## THE DATA
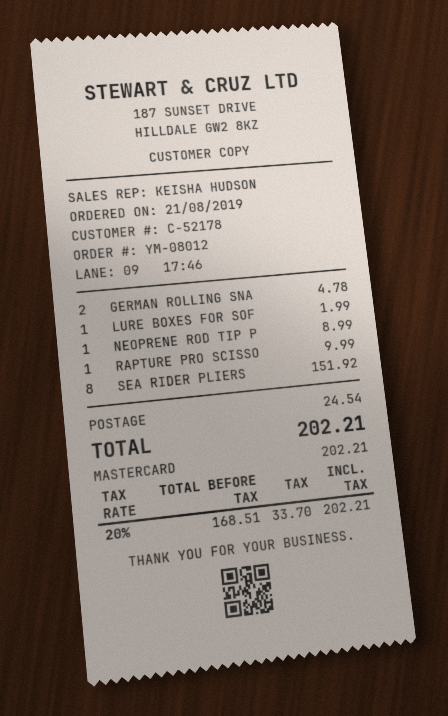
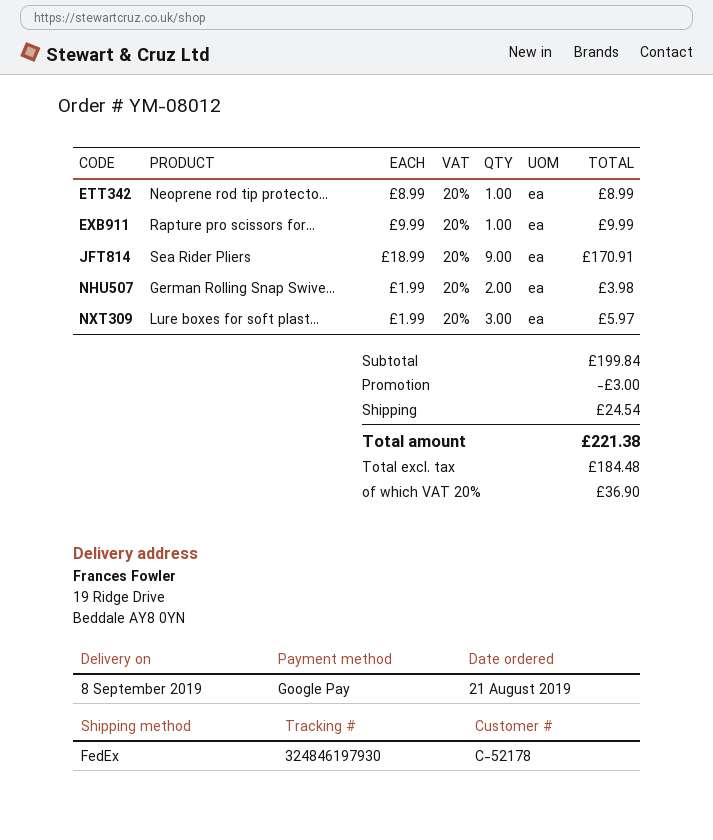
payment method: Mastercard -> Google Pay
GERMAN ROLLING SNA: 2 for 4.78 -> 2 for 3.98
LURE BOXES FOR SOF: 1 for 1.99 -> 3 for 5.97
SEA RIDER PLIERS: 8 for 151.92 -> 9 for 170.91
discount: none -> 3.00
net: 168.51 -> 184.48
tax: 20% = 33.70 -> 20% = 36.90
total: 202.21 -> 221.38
---
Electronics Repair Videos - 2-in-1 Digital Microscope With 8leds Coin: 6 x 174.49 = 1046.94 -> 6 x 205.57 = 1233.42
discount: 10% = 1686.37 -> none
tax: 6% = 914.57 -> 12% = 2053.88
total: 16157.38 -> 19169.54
---
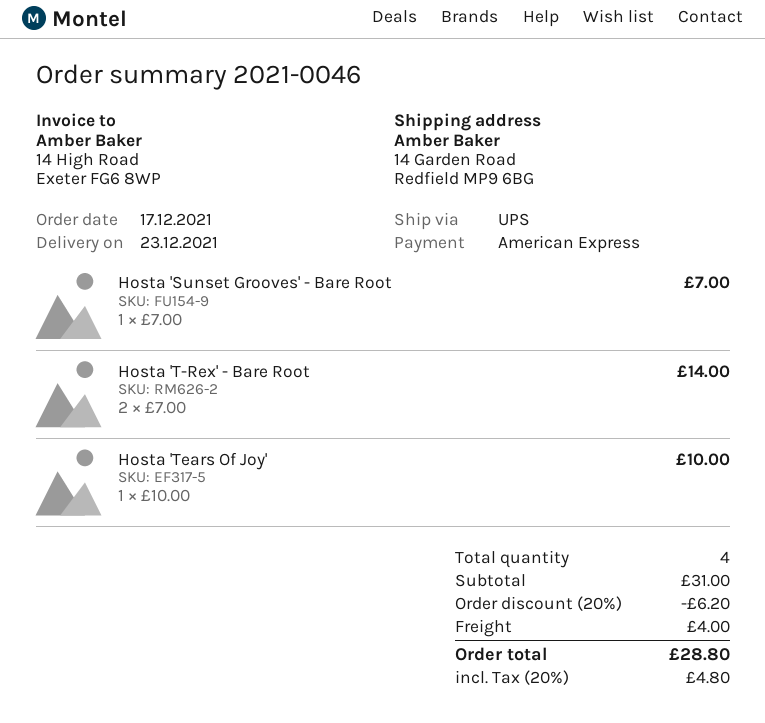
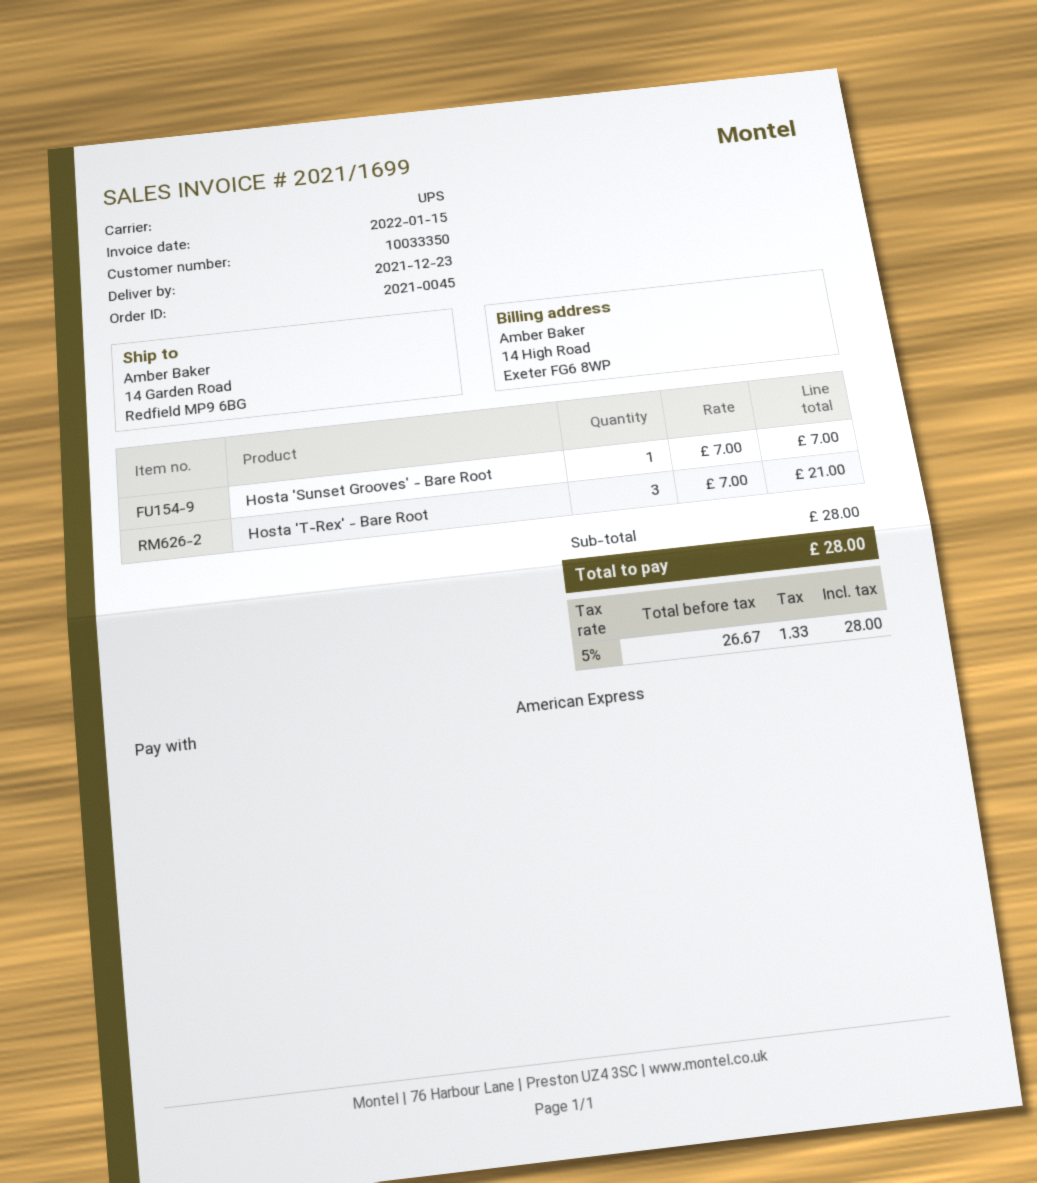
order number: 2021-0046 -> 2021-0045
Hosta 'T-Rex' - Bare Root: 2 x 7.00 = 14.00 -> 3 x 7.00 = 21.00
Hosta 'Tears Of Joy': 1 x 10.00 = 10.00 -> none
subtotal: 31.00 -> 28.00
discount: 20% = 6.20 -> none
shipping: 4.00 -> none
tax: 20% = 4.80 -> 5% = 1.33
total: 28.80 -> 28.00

## ASSIGNMENT
Within the listing above, extract exactly the lines from the line with "shipping: 4.00 -> none" to the line with "total: 28.80 -> 28.00", the two named lines included, and no others.

## SOLUTION
shipping: 4.00 -> none
tax: 20% = 4.80 -> 5% = 1.33
total: 28.80 -> 28.00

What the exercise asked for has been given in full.